Le film est beau, c’est vrai. Denis Villeneuve et Roger Deakins, c’est un peu la dream team de la grandiloquence visuelle. Mais ce qui faisait également la beauté du film de 1982, c’était la beauté de sa géographie. Le Los Angeles de 2019 est identifiable, son espace diégétique aisément lisible, tandis que celui de 2049 s’articule sur des lieux indépendants les uns des autres et pas toujours déchiffrables (la scène de fin en est l’exemple parfait). Ceci posé, Blade Runner 2049 n’est pas un film d’une beauté creuse, seulement sous-employée. Cela a sans doute à voir avec le fait que le film de 1982 était une histoire “d’intérieur”, se déroulant majoritairement entre les murs ou sur les toits de Los Angeles, tandis que celui de 2017 joue beaucoup plus sur la prise avec l’environnement extérieur (alors que les meilleures séquences sont paradoxalement celles qui se déroulent entre quatre murs). Blade Runner est urbain, Blade Runner 2049 désertique, d’une certaine manière.
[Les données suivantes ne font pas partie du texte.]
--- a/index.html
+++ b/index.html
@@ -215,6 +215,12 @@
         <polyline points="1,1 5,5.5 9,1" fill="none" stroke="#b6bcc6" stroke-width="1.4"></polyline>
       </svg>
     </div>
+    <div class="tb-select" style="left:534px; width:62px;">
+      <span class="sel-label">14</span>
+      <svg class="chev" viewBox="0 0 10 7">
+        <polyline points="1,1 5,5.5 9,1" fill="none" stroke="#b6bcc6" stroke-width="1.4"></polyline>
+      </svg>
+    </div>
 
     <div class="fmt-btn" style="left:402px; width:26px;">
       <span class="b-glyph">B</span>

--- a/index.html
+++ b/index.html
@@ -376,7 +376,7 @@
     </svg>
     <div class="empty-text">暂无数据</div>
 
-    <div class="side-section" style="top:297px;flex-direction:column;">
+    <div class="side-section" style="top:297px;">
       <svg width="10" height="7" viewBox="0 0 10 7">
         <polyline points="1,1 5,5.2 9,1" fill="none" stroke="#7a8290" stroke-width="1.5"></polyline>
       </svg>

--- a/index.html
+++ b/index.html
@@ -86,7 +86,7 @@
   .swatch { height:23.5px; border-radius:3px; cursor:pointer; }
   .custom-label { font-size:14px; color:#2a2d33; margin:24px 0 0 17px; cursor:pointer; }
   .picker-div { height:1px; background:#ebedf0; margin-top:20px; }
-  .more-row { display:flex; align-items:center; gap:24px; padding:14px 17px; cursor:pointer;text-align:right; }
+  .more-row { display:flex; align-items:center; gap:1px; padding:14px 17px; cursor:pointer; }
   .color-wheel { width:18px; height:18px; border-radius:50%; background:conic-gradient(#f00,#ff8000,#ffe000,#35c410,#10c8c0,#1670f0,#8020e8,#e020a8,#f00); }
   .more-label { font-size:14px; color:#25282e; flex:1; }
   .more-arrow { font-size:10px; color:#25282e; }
Vient ensuite la réflexion sur ce que cela signifie d’être humain (le libre-arbitre? Les souvenirs? La paternité? Traverser des murs sans une égratignure?), qui elle est un peu plus dérangeante car cristallisée par Jared Leto, sans doute le personnage le plus pauvre – et inutile – du film. Pendant que des réplicants plus humains que jamais errent dans une Californie post-apo, lui est présenté comme un démiurge obsessionnel rongé par le transhumanisme dans sa tour d’ivoire. Or, son seul dessein dans le film est de lâcher quelques éléments d’intrigue pour avancer jusqu’au dénouement. Quant à Ryan Gosling, sa quête n’est qu’un whodunit de polar alors qu’elle aurait pu être bien plus honorable. Heureusement, il y a Sylvia Hoeks pour rehausser le niveau, même si elle n’a pas la profondeur de son compatriote Rutger Hauer et même si animée par un trick déjà vue dans Prometheus: la véritable humanité, celle qui se bat contre les éléments, se trouve dans l’actrice la moins expressive du film.
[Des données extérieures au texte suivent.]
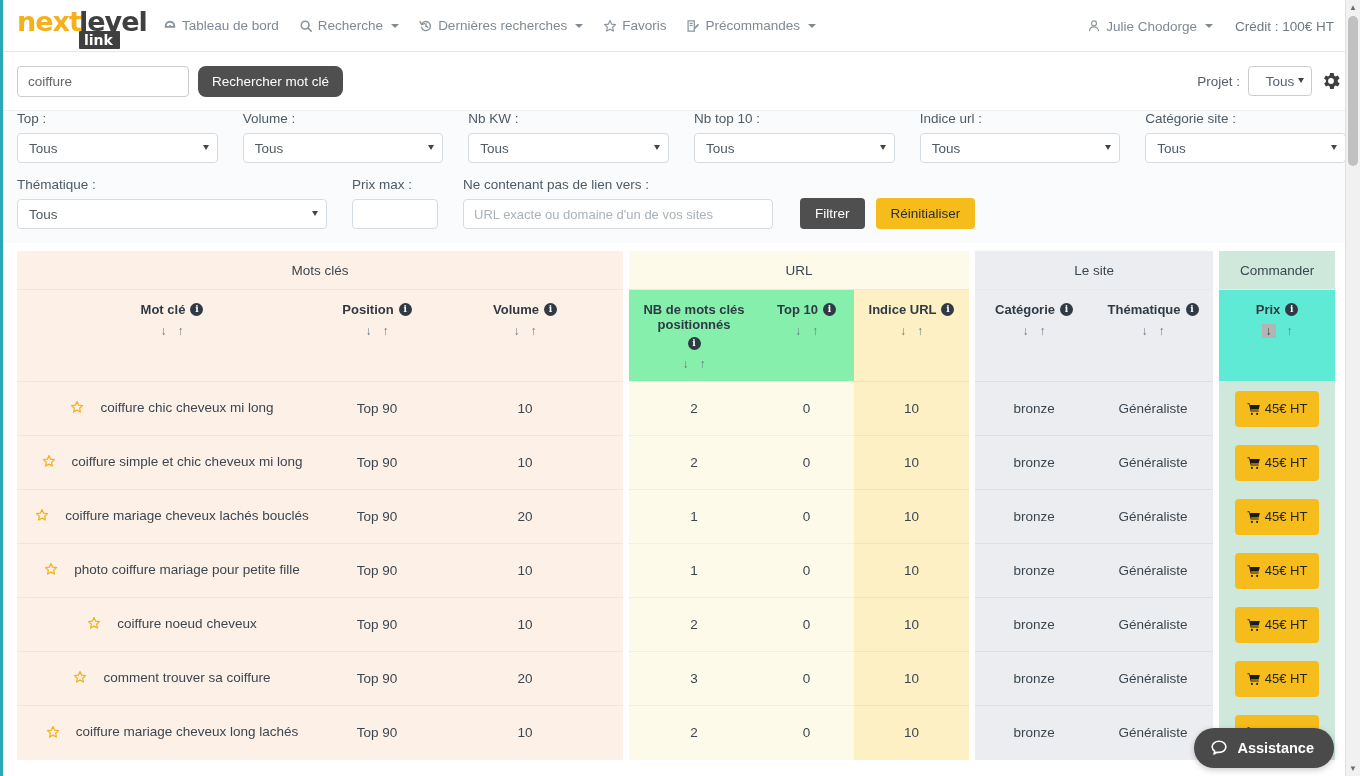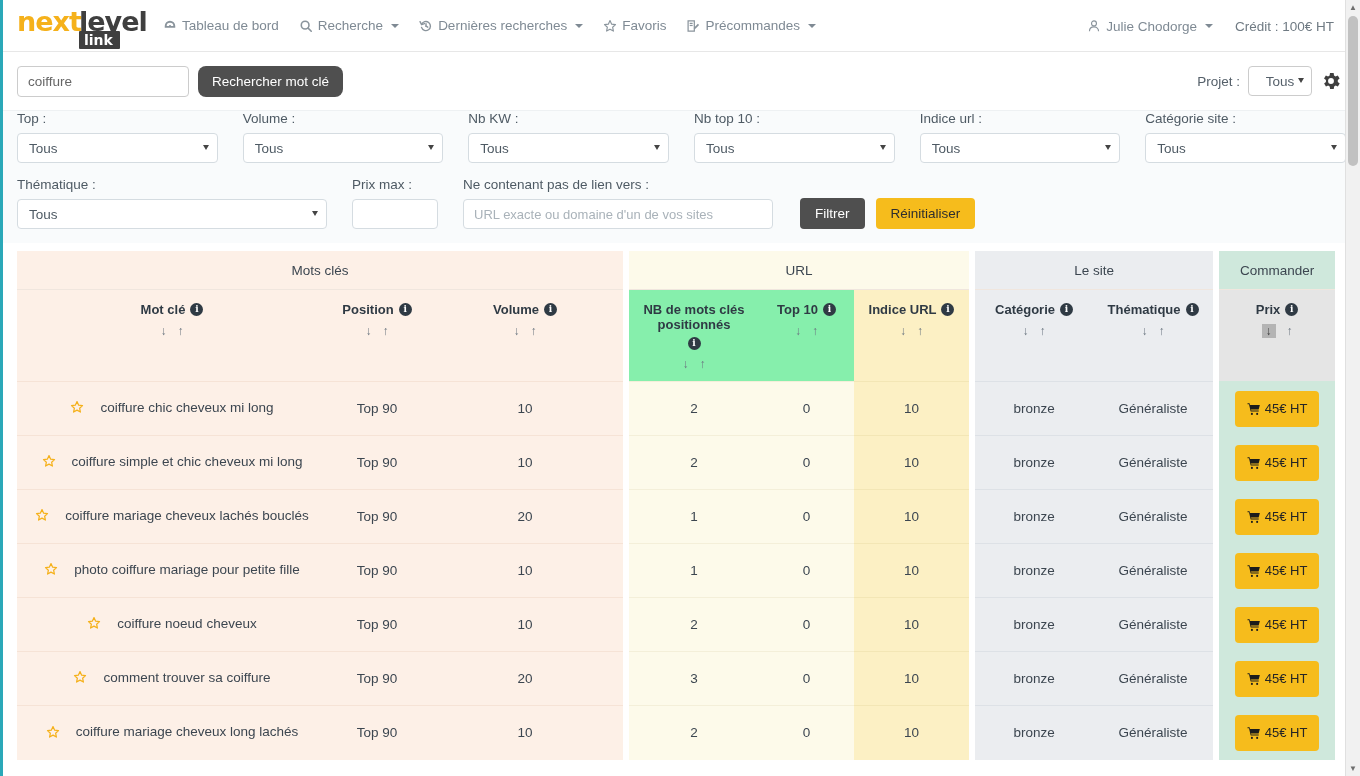--- a/index.html
+++ b/index.html
@@ -180,7 +180,7 @@
   .sub-url  { background: #86efac; }
   .sub-ind  { background: #fcf0c4; border-top: 1px solid #f3ead0; }
   .sub-site { background: #ebedf0; border-top: 1px solid #e0e3e7; }
-  .sub-cmd  { background: #e5e5e5; border-top: 1px solid #c3ded1; }
+  .sub-cmd  { background: #5eead4; border-top: 1px solid #c3ded1; }
 
   td.c {
     text-align: center; font-size: 13.5px; color: #3c4650;

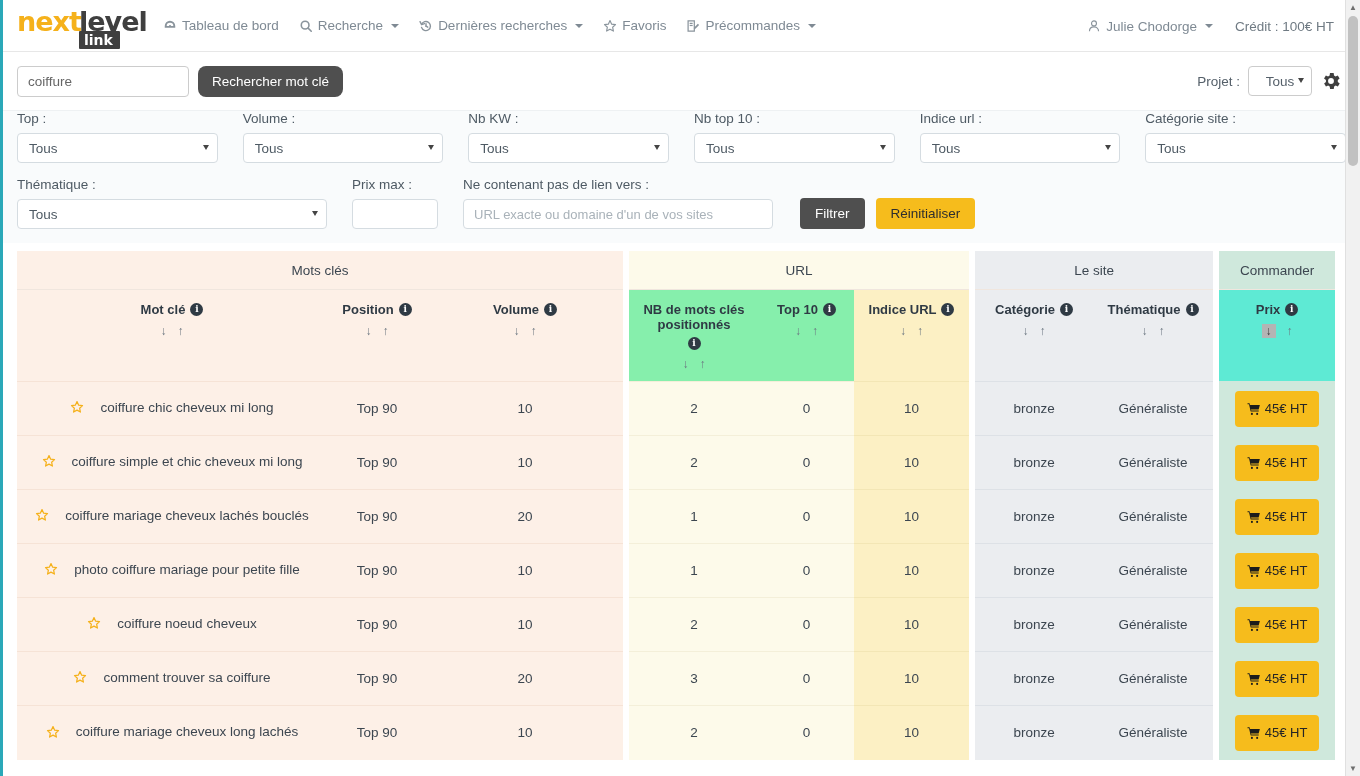--- a/index.html
+++ b/index.html
@@ -712,6 +712,14 @@
     </table>
   </div>
 
+  <div class="assist">
+    <span class="bubble">
+      <svg viewBox="0 0 18 18" fill="none" stroke="#ffffff" stroke-width="1.6">
+          <path d="M9 2.2c3.8 0 6.9 2.5 6.9 5.6S12.8 13.4 9 13.4a8.8 8.8 0 01-2-.2l-3 1.8.8-2.8A5.6 5.6 0 012.1 7.8C2.1 4.7 5.2 2.2 9 2.2z" stroke-linejoin="round"></path>
+        </svg>
+    </span>
+    <span>Assistance</span>
+  </div>
 
   <div class="scrollbar">
     <div class="track-up">▲</div>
Certains diront que comparer Blade Runner et Blade Runner 2049 est une erreur. Je leur rétorquerais que considérer Denis Villeneuve comme l’unique responsable de que certains appellent une beauté creuse – le procès d’intention envers le réalisateur canadien n’a jamais été aussi exacerbé – l’est aussi. Villeneuve n’est pas un élève d’auto-école à qui on aurait donné une Porsche et Blade Runner 2049 est ponctué d’un vrai savoir-faire de réalisation, d’un vrai filmmaking. On lui reprochera seulement d’être tombé dans la facilité quand il a fallu faire revenir une Sean Young sortie tout droit du film de Ridley Scott, scène superflue s’il en est. Bref, nous sommes mardi et je ne sais toujours pas quoi penser de ces 2h45 de péloche. Elles seront sans doute réévaluées d’ici quelques années, dans ma vidéothèque personnelle comme en général.»